Geeta’s oil on canvas paintings are snapshots from the natural world, “sieved through her inner vision”. Nature and its human correlation is portrayed in a myriad hues through her paintings. Her compositional structure hinges on the tension between negative and positive space, creating rhythmical beats.

In her landscape paintings, what she divulges makes the viewer wonder what she has hidden. Some of her symbolic paintings such as ‘Drakht Mere Darmiyan’ have rich textural qualities and an element of mystery. ‘Bheega Kinara’ portrays a dewdrop stained horizon, which fades with the wetness and evokes the memories of solitude or the pain of a parting. It is much more than a plain landscape though, as dewdrops also work as a strong metaphor for the sobbing heart. In the same vein, a vast colour patch juxtaposed with a woman in ‘Us Taraf’ symbolises longing.

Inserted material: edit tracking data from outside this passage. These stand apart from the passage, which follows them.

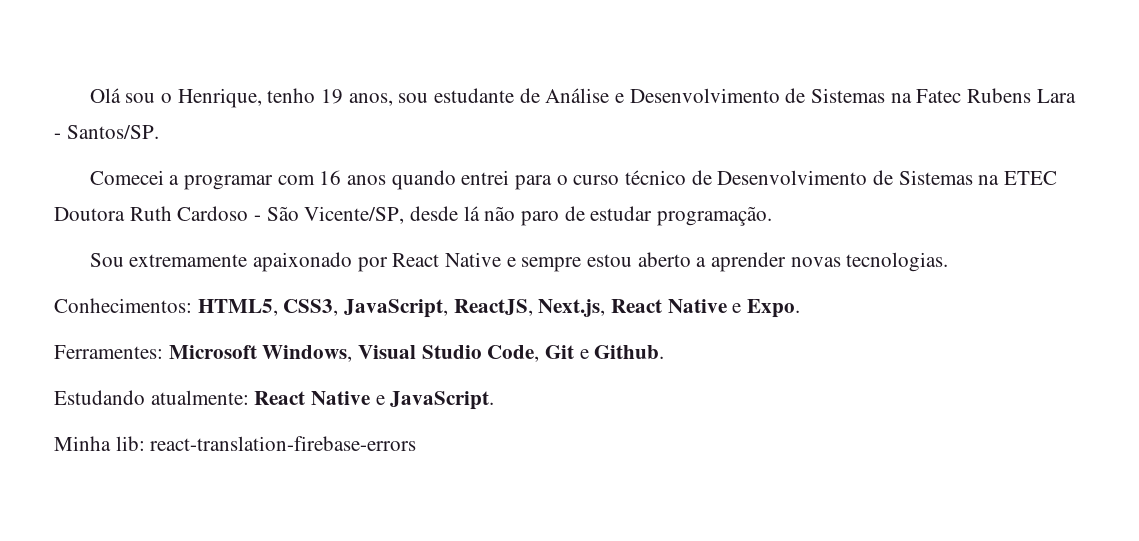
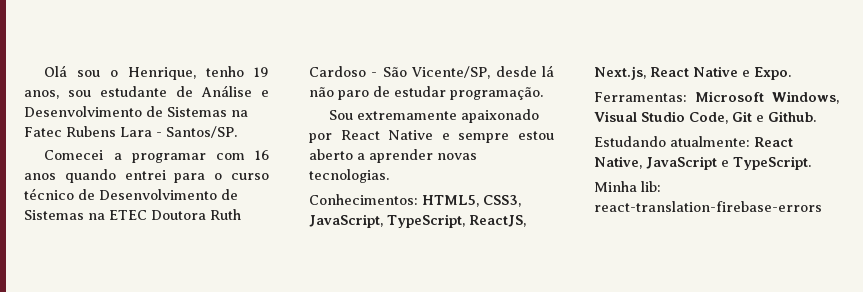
- Conhecimentos: HTML5, CSS3, JavaScript, ReactJS, Next.js, React Native e Expo.
+ Conhecimentos: HTML5, CSS3, JavaScript, TypeScript, ReactJS, Next.js, React Native e Expo.
- Ferramentes: Microsoft Windows, Visual Studio Code, Git e Github.
+ Ferramentas: Microsoft Windows, Visual Studio Code, Git e Github.
- Estudando atualmente: React Native e JavaScript.
+ Estudando atualmente: React Native, JavaScript e TypeScript.

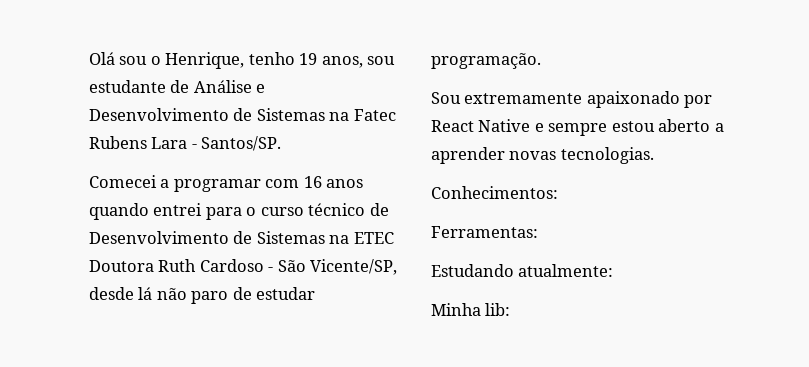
- Conhecimentos: HTML5, CSS3, JavaScript, TypeScript, ReactJS, Next.js, React Native e Expo.
- Ferramentas: Microsoft Windows, Visual Studio Code, Git e Github.
- Estudando atualmente: React Native, JavaScript e TypeScript.
+ Conhecimentos:
+ Ferramentas:
+ Estudando atualmente:
- Minha lib: react-translation-firebase-errors
+ Minha lib:

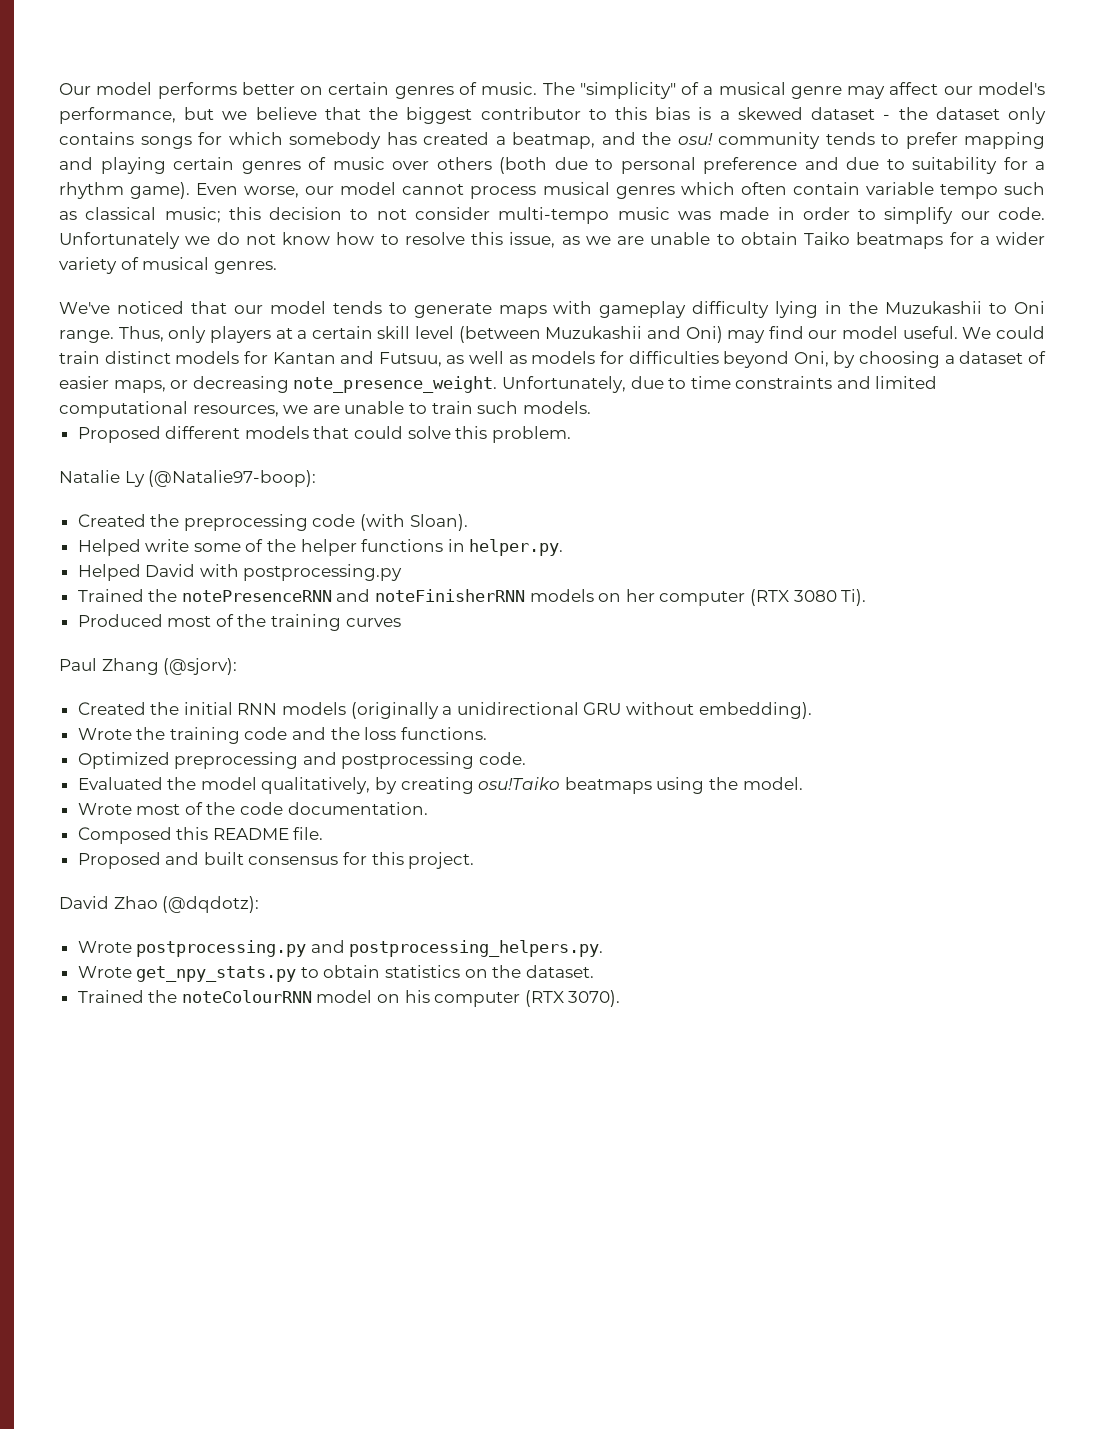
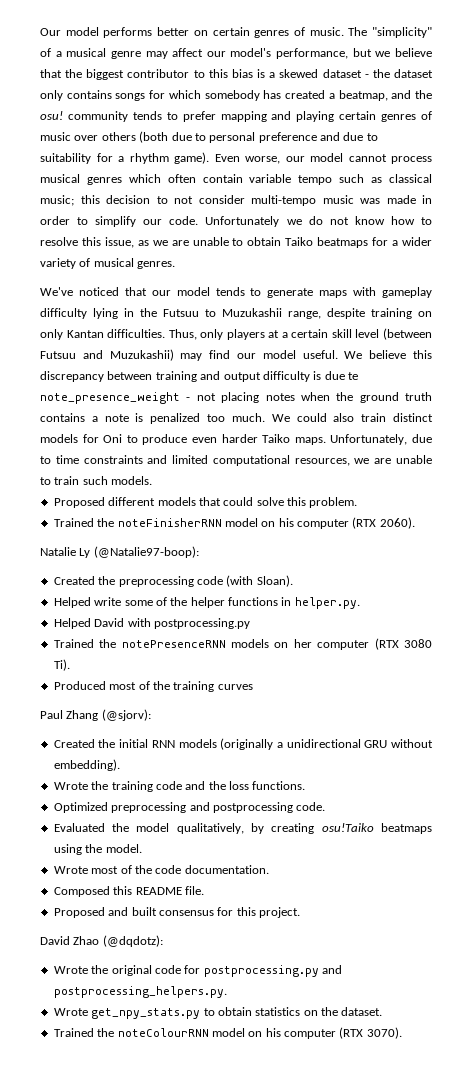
- We've noticed that our model tends to generate maps with gameplay difficulty lying in the Muzukashii to Oni range.
+ We've noticed that our model tends to generate maps with gameplay difficulty lying in the Futsuu to Muzukashii range, despite training on only Kantan difficulties.
- Thus, only players at a certain skill level (between Muzukashii and Oni) may find our model useful.
+ Thus, only players at a certain skill level (between Futsuu and Muzukashii) may find our model useful.
- We could train distinct models for Kantan and Futsuu, as well as models for difficulties beyond Oni, by choosing a dataset of easier maps, or decreasing note_presence_weight.
+ We believe this discrepancy between training and output difficulty is due te note_presence_weight - not placing notes when the ground truth contains a note is penalized too much. We could also train distinct models for Oni to produce even harder Taiko maps.
+ Trained the noteFinisherRNN model on his computer (RTX 2060).
- Trained the notePresenceRNN and noteFinisherRNN models on her computer (RTX 3080 Ti).
+ Trained the notePresenceRNN models on her computer (RTX 3080 Ti).
- Wrote postprocessing.py and postprocessing_helpers.py.
+ Wrote the original code for postprocessing.py and postprocessing_helpers.py.

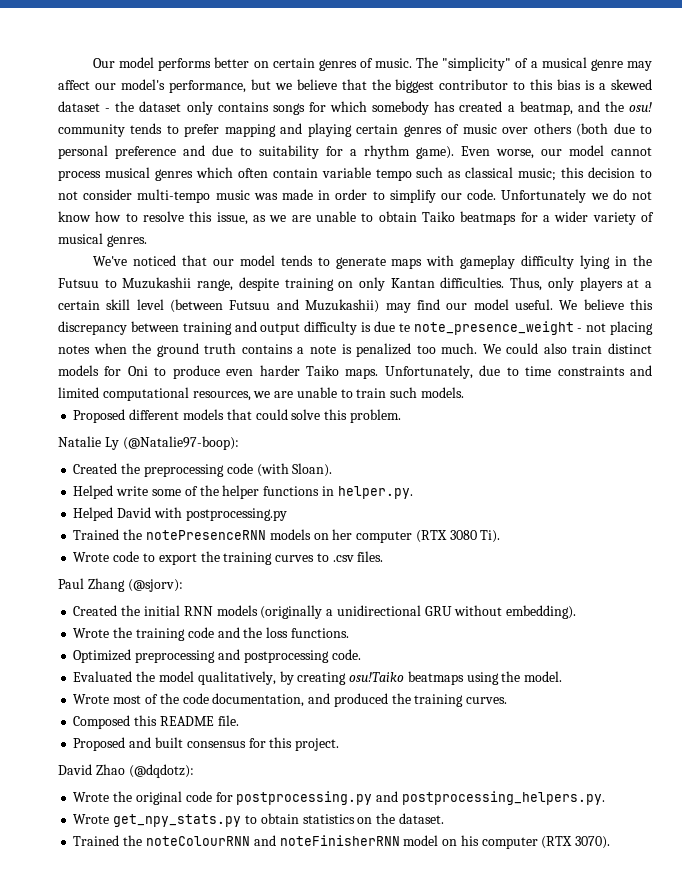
- Trained the noteFinisherRNN model on his computer (RTX 2060).
- Produced most of the training curves
+ Wrote code to export the training curves to .csv files.
- Wrote most of the code documentation.
+ Wrote most of the code documentation, and produced the training curves.
- Trained the noteColourRNN model on his computer (RTX 3070).
+ Trained the noteColourRNN and noteFinisherRNN model on his computer (RTX 3070).

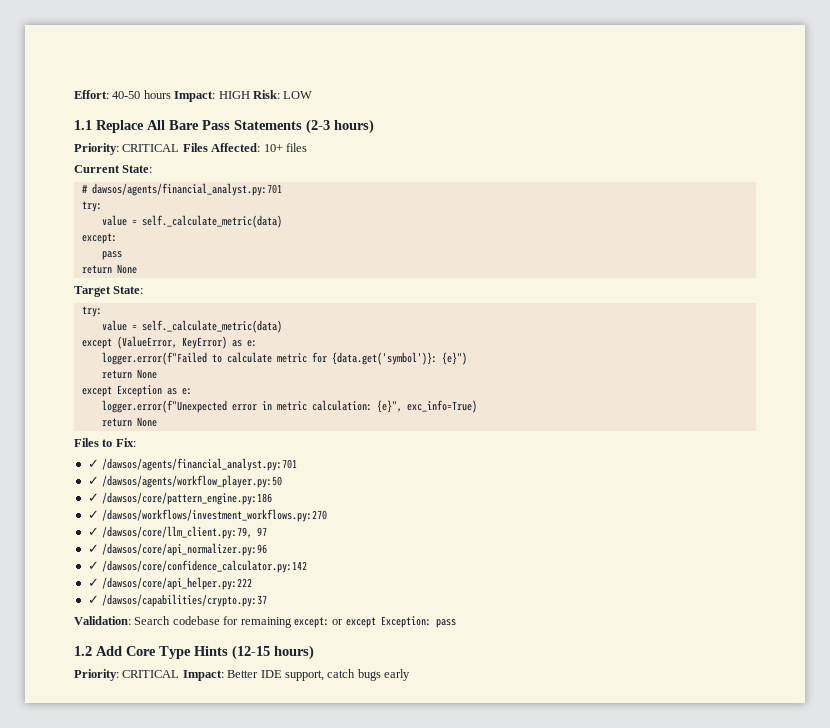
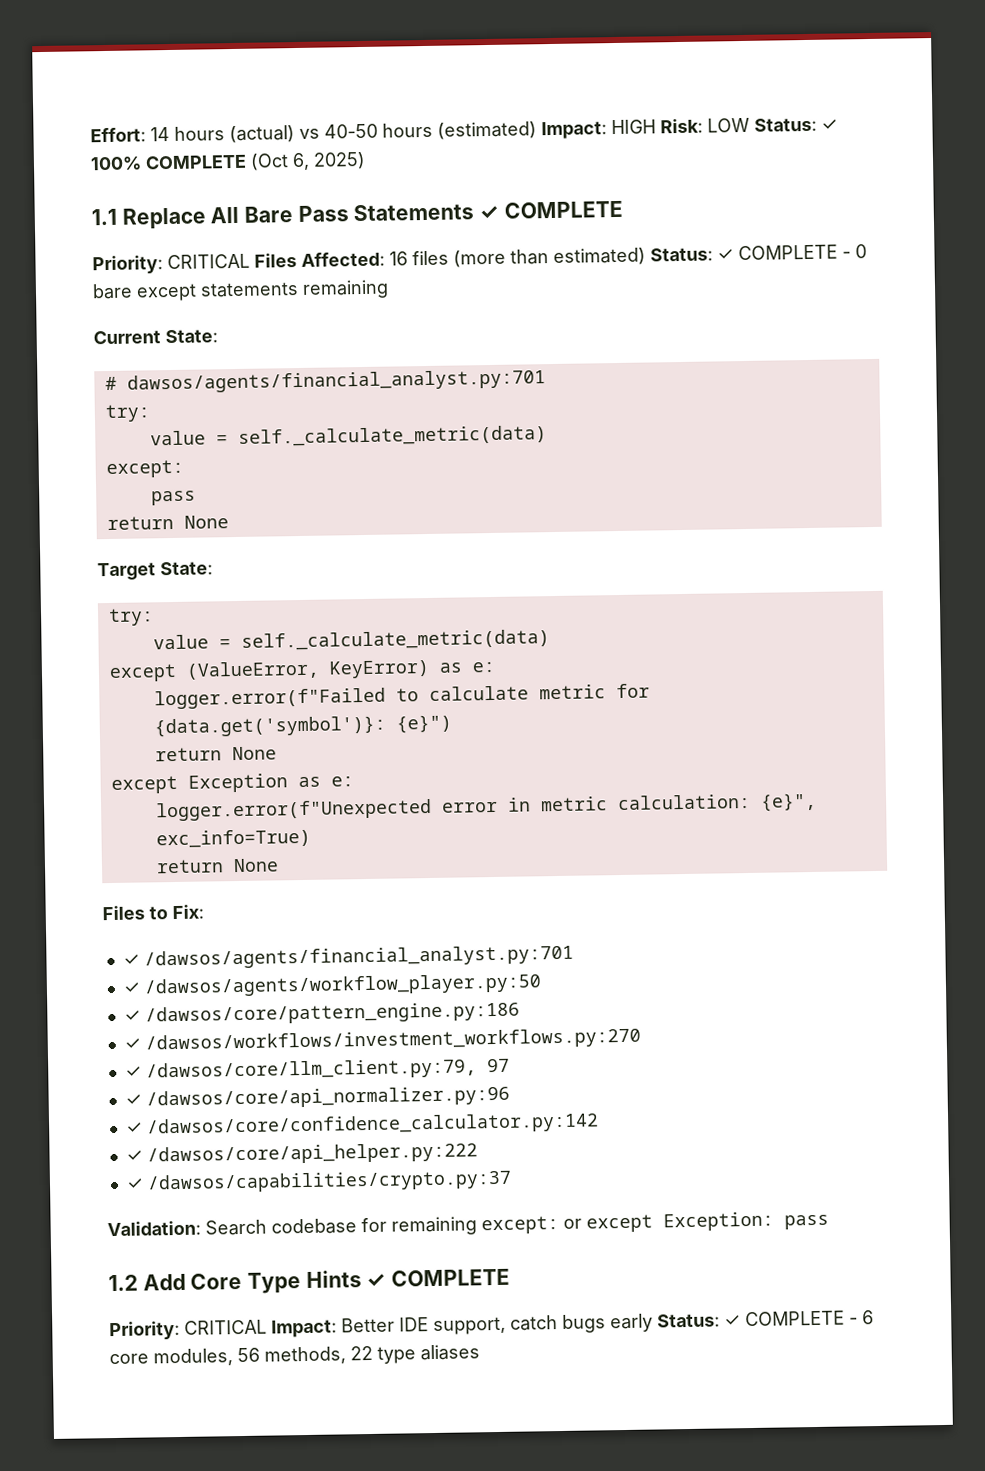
- Effort: 40-50 hours Impact: HIGH Risk: LOW
+ Effort: 14 hours (actual) vs 40-50 hours (estimated) Impact: HIGH Risk: LOW Status: ✓ 100% COMPLETE (Oct 6, 2025)
- 1.1 Replace All Bare Pass Statements (2-3 hours)
+ 1.1 Replace All Bare Pass Statements ✓ COMPLETE
- Priority: CRITICAL Files Affected: 10+ files
+ Priority: CRITICAL Files Affected: 16 files (more than estimated) Status: ✓ COMPLETE - 0 bare except statements remaining
- 1.2 Add Core Type Hints (12-15 hours)
+ 1.2 Add Core Type Hints ✓ COMPLETE
- Priority: CRITICAL Impact: Better IDE support, catch bugs early
+ Priority: CRITICAL Impact: Better IDE support, catch bugs early Status: ✓ COMPLETE - 6 core modules, 56 methods, 22 type aliases

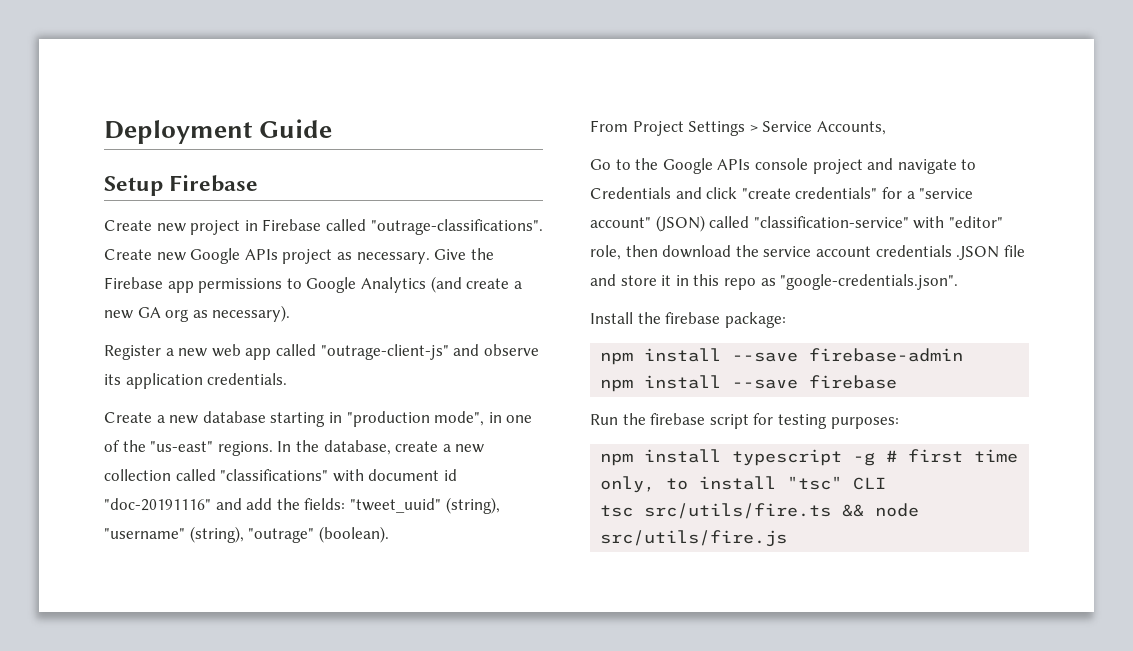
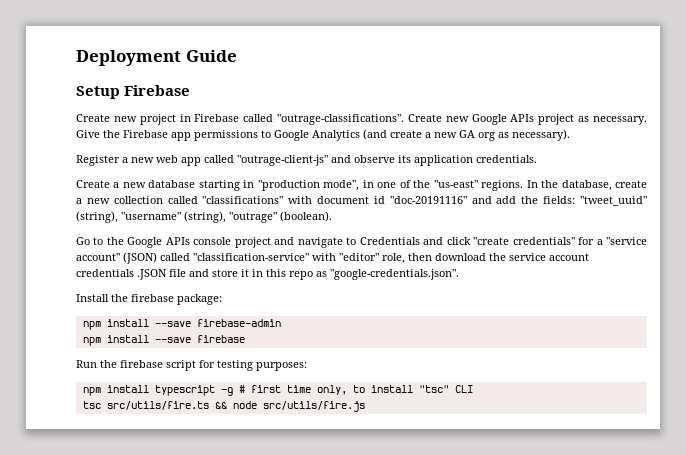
- From Project Settings > Service Accounts,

Geeta says, “The experience or impact is what I attempt to paint. As I experience life in its many forms, there are some moments that leave their own indelible impact on me. That impact becomes a presence that haunts me until I exercise it by putting brush to canvas. Each of my works has its own moment of association and raison d’etre. I paint to relate my inner self, my space, to this association.”

The treatment in the artist’s paintings is delicately graded; the succession of hues, one dissolving into another, makes the theme resounding, appearing and becoming one with the viewer. The eye movement commanded by the beautiful mould of positive and negative space in her canvas lends a compact look to her powerful design as well.

Inspiration for Geeta, as with most others, comes from just about anything around her. “It could be the rippling gradation of the sea, the transparent tender dewdrops appearing on lifeless, crushed ochre leaves, left out impressions of time on the desert sand, or even just an impressionable moment — all of it inspires me,” she says. “My thoughts flow through the figurative and sometimes through the formless abstraction and I drop myself in between these two. Each canvas has dealt with one such moment. The revealing truth of that moment is the very basis of these works. These paintings are my own conversations with the canvas.”

So what target audience is she looking to converse with? “Mature, self-made individuals who have come in touch with their own inner being and are not afraid of bold experiments!”